The records below need to come back exactly as they are, pictures omitted.

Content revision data
· · · ·

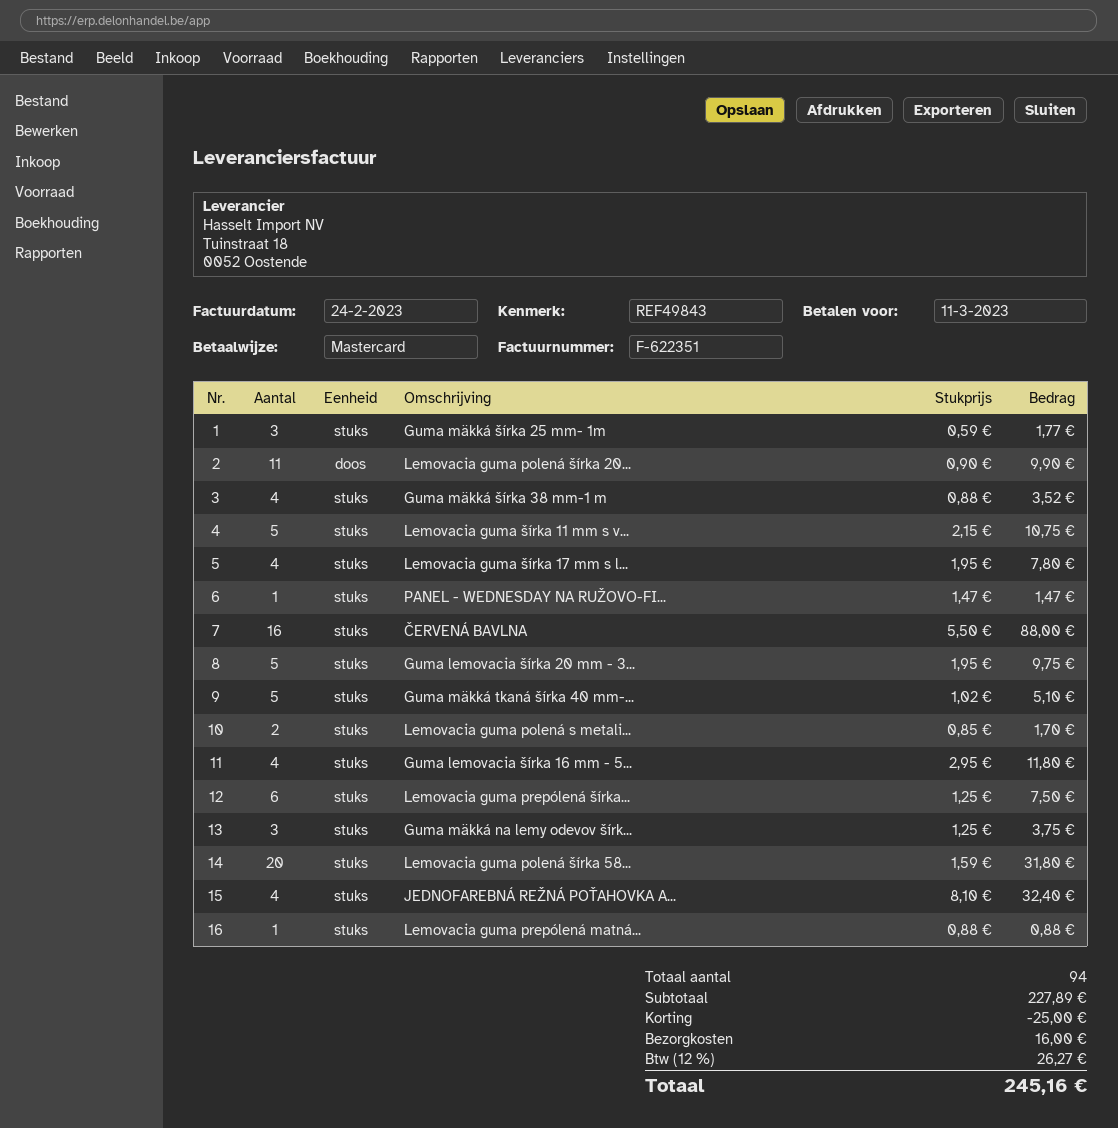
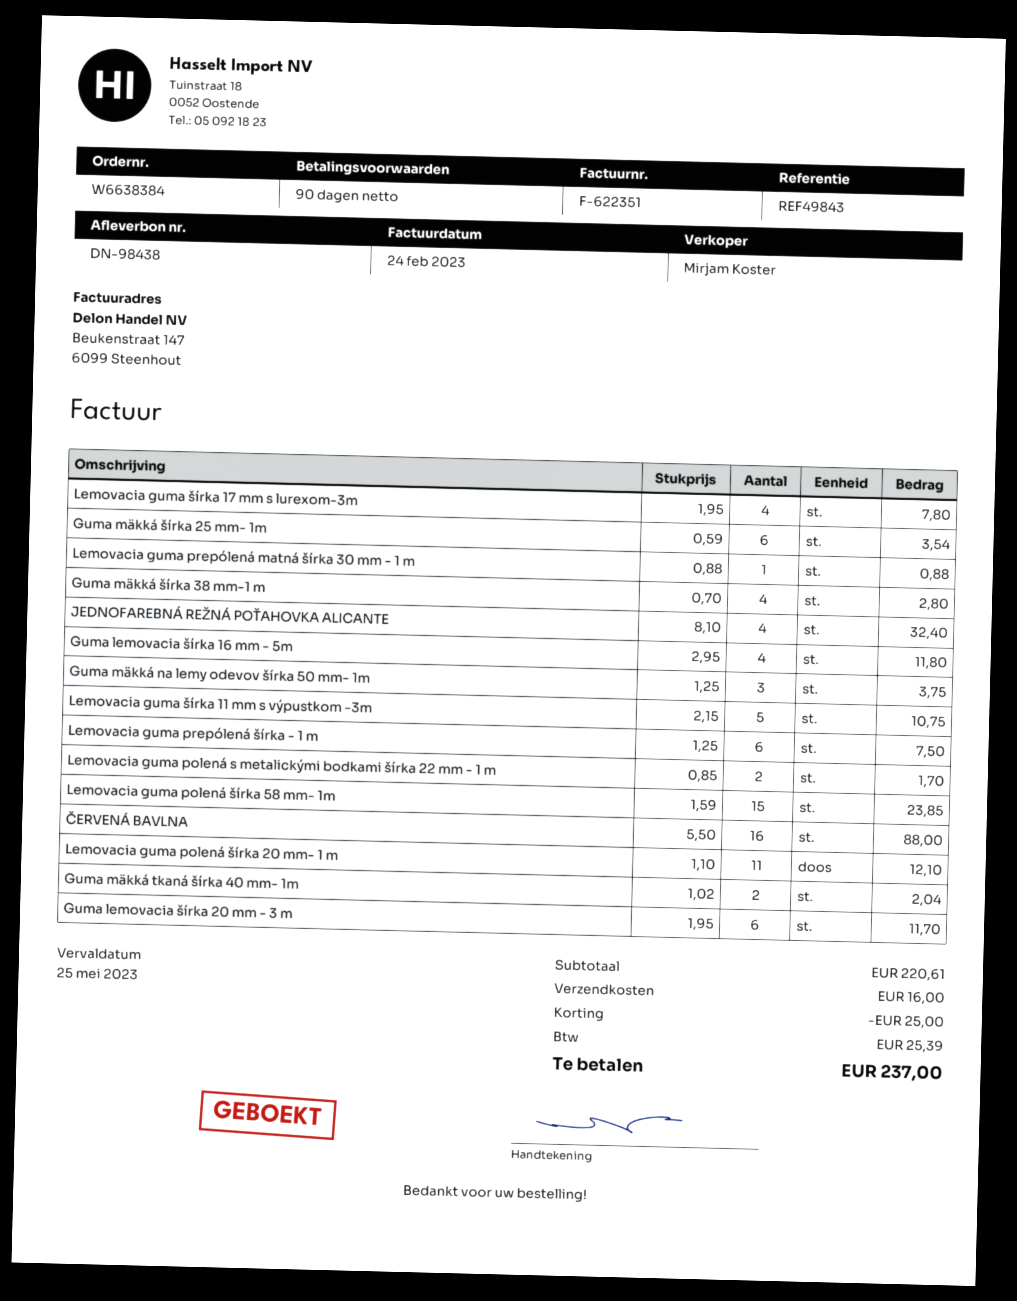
due date: 2023-03-11 -> 2023-05-25
Guma mäkká šírka 25 mm- 1m: 3 x 0.59 = 1.77 -> 6 x 0.59 = 3.54
Lemovacia guma polená šírka 20...: 11 x 0.90 = 9.90 -> 11 x 1.10 = 12.10
Guma mäkká šírka 38 mm-1 m: 4 x 0.88 = 3.52 -> 4 x 0.70 = 2.80
PANEL - WEDNESDAY NA RUŽOVO-FI...: 1 x 1.47 = 1.47 -> none
Guma lemovacia šírka 20 mm - 3...: 5 x 1.95 = 9.75 -> 6 x 1.95 = 11.70
Guma mäkká tkaná šírka 40 mm-...: 5 x 1.02 = 5.10 -> 2 x 1.02 = 2.04
Lemovacia guma polená šírka 58...: 20 x 1.59 = 31.80 -> 15 x 1.59 = 23.85
subtotal: 227.89 -> 220.61
tax: 26.27 -> 25.39
total: 245.16 -> 237.00

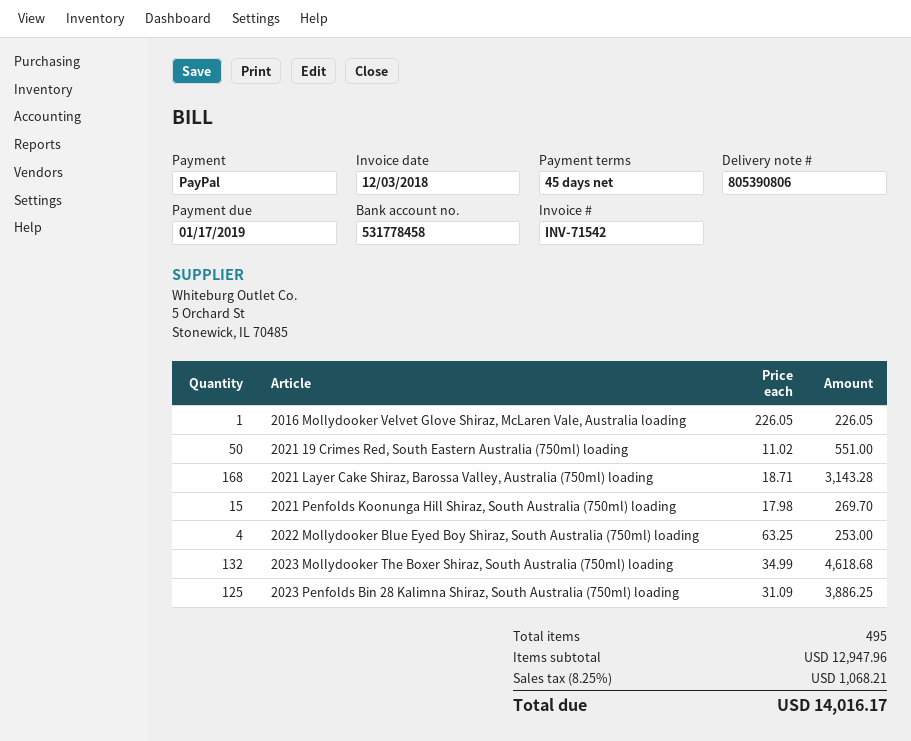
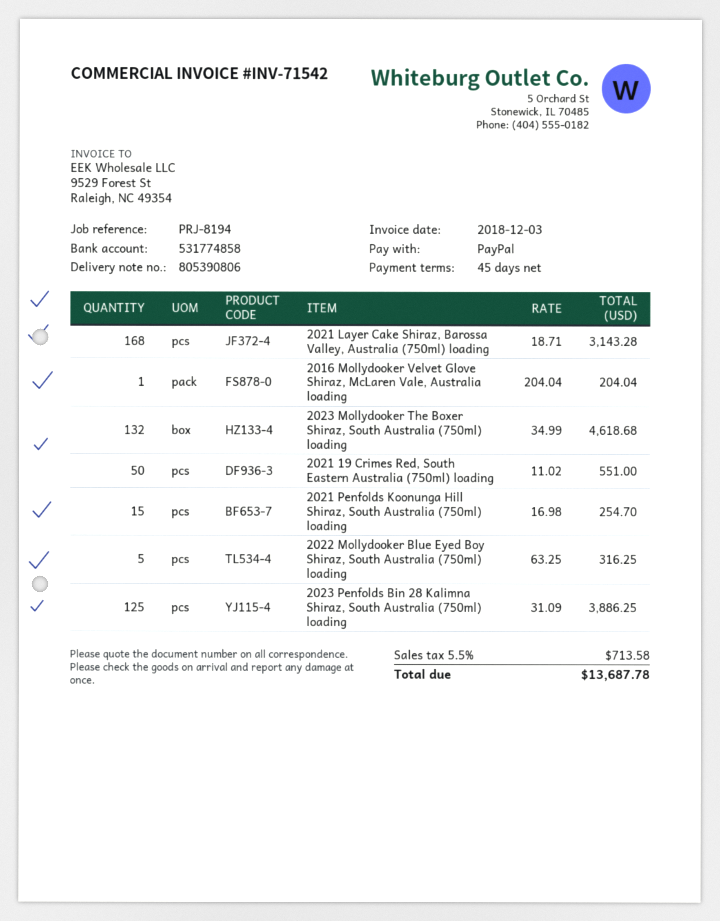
bank account: 531778458 -> 531774858
2016 Mollydooker Velvet Glove Shiraz, McLaren Vale, Australia loading: 1 x 226.05 = 226.05 -> 1 x 204.04 = 204.04
2021 Penfolds Koonunga Hill Shiraz, South Australia (750ml) loading: 15 x 17.98 = 269.70 -> 15 x 16.98 = 254.70
2022 Mollydooker Blue Eyed Boy Shiraz, South Australia (750ml) loading: 4 x 63.25 = 253.00 -> 5 x 63.25 = 316.25
tax: 8.25% = 1068.21 -> 5.5% = 713.58
total: 14016.17 -> 13687.78

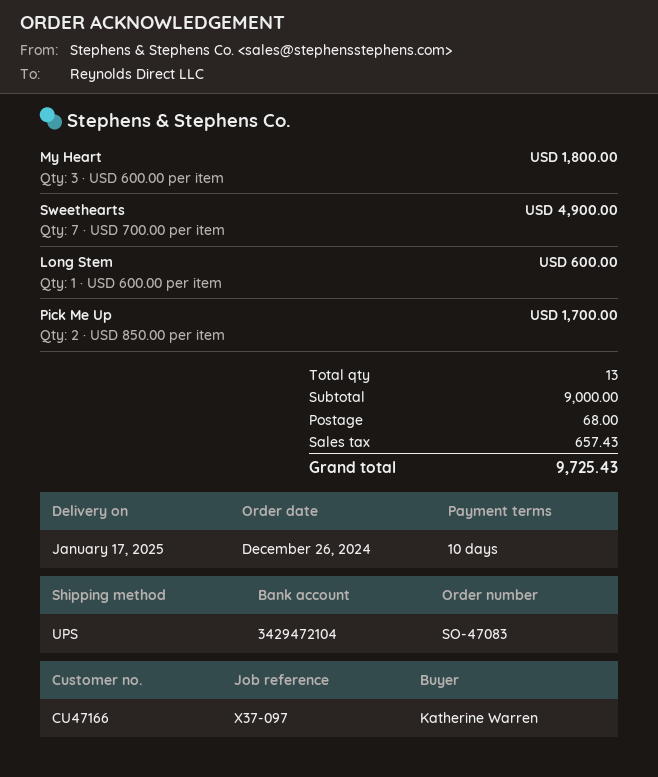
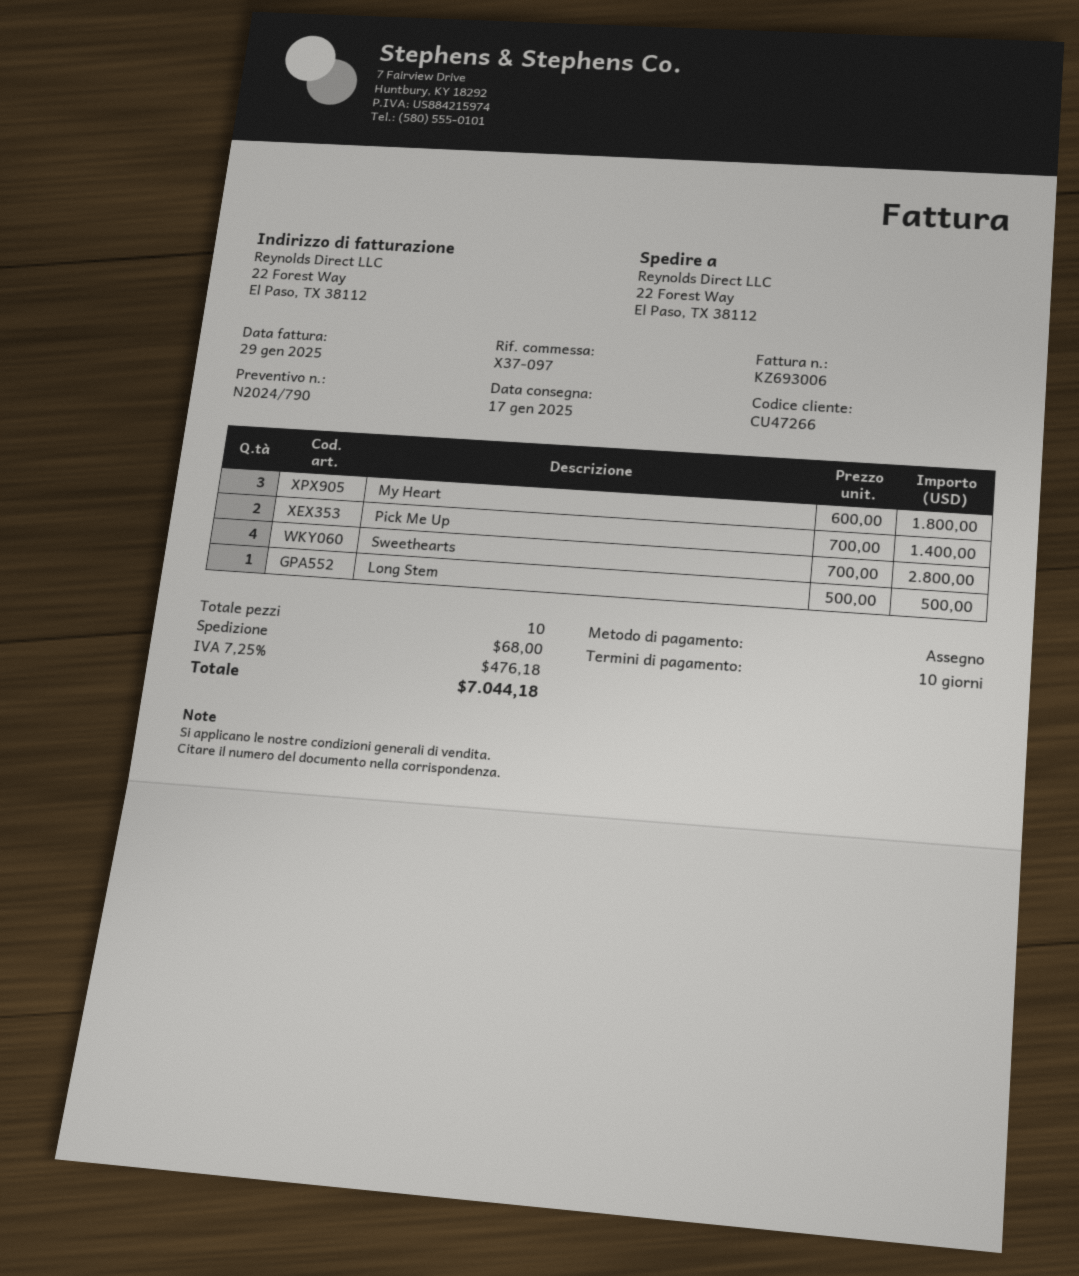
customer number: CU47166 -> CU47266
Sweethearts: 7 x 700.00 = 4900.00 -> 4 x 700.00 = 2800.00
Long Stem: 1 x 600.00 = 600.00 -> 1 x 500.00 = 500.00
Pick Me Up: 2 x 850.00 = 1700.00 -> 2 x 700.00 = 1400.00
total quantity: 13 -> 10
tax: 657.43 -> 476.18
total: 9725.43 -> 7044.18

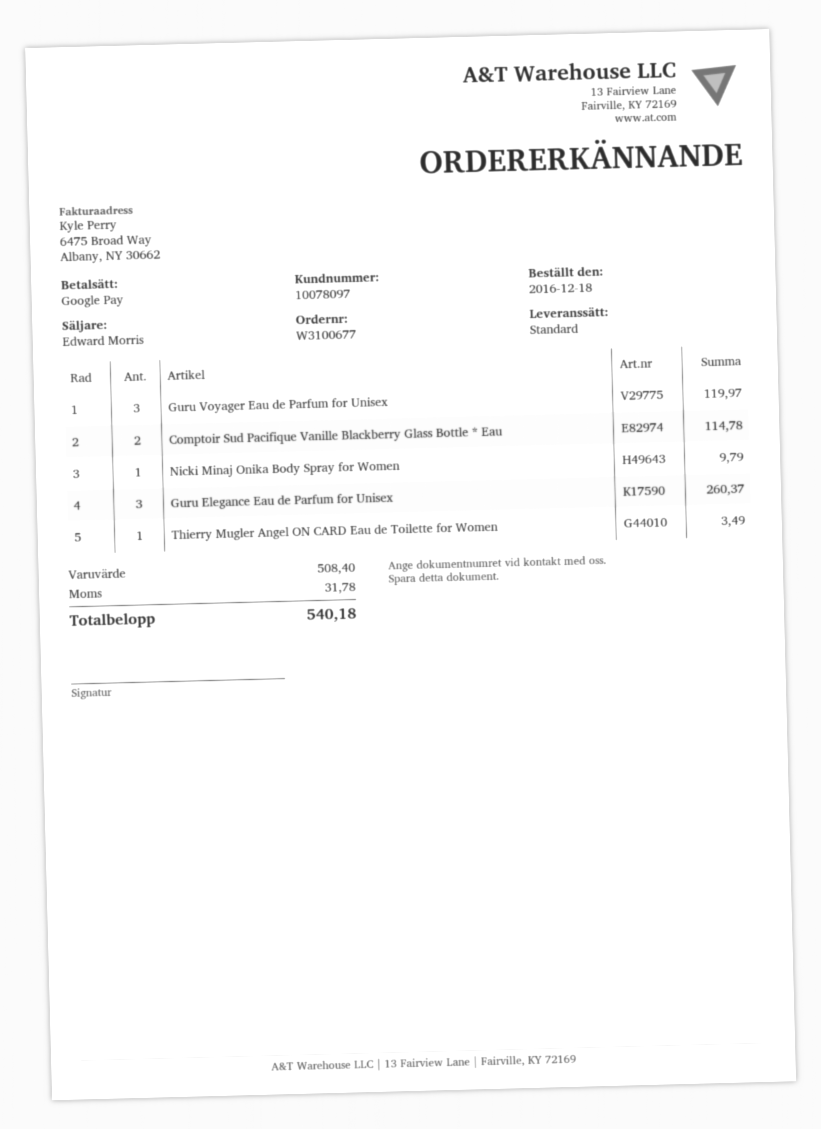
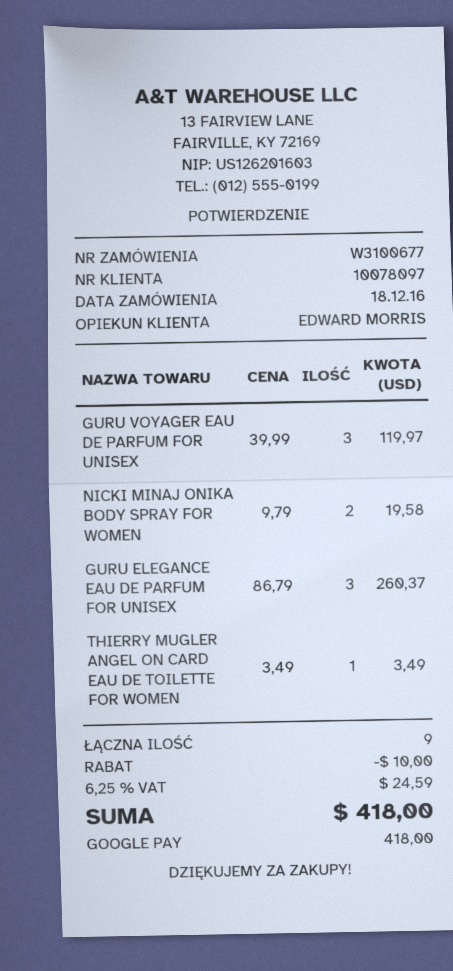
Comptoir Sud Pacifique Vanille Blackberry Glass Bottle * Eau: 2 for 114.78 -> none
Nicki Minaj Onika Body Spray for Women: 1 for 9.79 -> 2 for 19.58
discount: none -> 10.00
tax: 31.78 -> 24.59
total: 540.18 -> 418.00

· · · ·

■ TASK RESPONSE ■
due date: 2023-03-11 -> 2023-05-25
Guma mäkká šírka 25 mm- 1m: 3 x 0.59 = 1.77 -> 6 x 0.59 = 3.54
Lemovacia guma polená šírka 20...: 11 x 0.90 = 9.90 -> 11 x 1.10 = 12.10
Guma mäkká šírka 38 mm-1 m: 4 x 0.88 = 3.52 -> 4 x 0.70 = 2.80
PANEL - WEDNESDAY NA RUŽOVO-FI...: 1 x 1.47 = 1.47 -> none
Guma lemovacia šírka 20 mm - 3...: 5 x 1.95 = 9.75 -> 6 x 1.95 = 11.70
Guma mäkká tkaná šírka 40 mm-...: 5 x 1.02 = 5.10 -> 2 x 1.02 = 2.04
Lemovacia guma polená šírka 58...: 20 x 1.59 = 31.80 -> 15 x 1.59 = 23.85
subtotal: 227.89 -> 220.61
tax: 26.27 -> 25.39
total: 245.16 -> 237.00

bank account: 531778458 -> 531774858
2016 Mollydooker Velvet Glove Shiraz, McLaren Vale, Australia loading: 1 x 226.05 = 226.05 -> 1 x 204.04 = 204.04
2021 Penfolds Koonunga Hill Shiraz, South Australia (750ml) loading: 15 x 17.98 = 269.70 -> 15 x 16.98 = 254.70
2022 Mollydooker Blue Eyed Boy Shiraz, South Australia (750ml) loading: 4 x 63.25 = 253.00 -> 5 x 63.25 = 316.25
tax: 8.25% = 1068.21 -> 5.5% = 713.58
total: 14016.17 -> 13687.78

customer number: CU47166 -> CU47266
Sweethearts: 7 x 700.00 = 4900.00 -> 4 x 700.00 = 2800.00
Long Stem: 1 x 600.00 = 600.00 -> 1 x 500.00 = 500.00
Pick Me Up: 2 x 850.00 = 1700.00 -> 2 x 700.00 = 1400.00
total quantity: 13 -> 10
tax: 657.43 -> 476.18
total: 9725.43 -> 7044.18

Comptoir Sud Pacifique Vanille Blackberry Glass Bottle * Eau: 2 for 114.78 -> none
Nicki Minaj Onika Body Spray for Women: 1 for 9.79 -> 2 for 19.58
discount: none -> 10.00
tax: 31.78 -> 24.59
total: 540.18 -> 418.00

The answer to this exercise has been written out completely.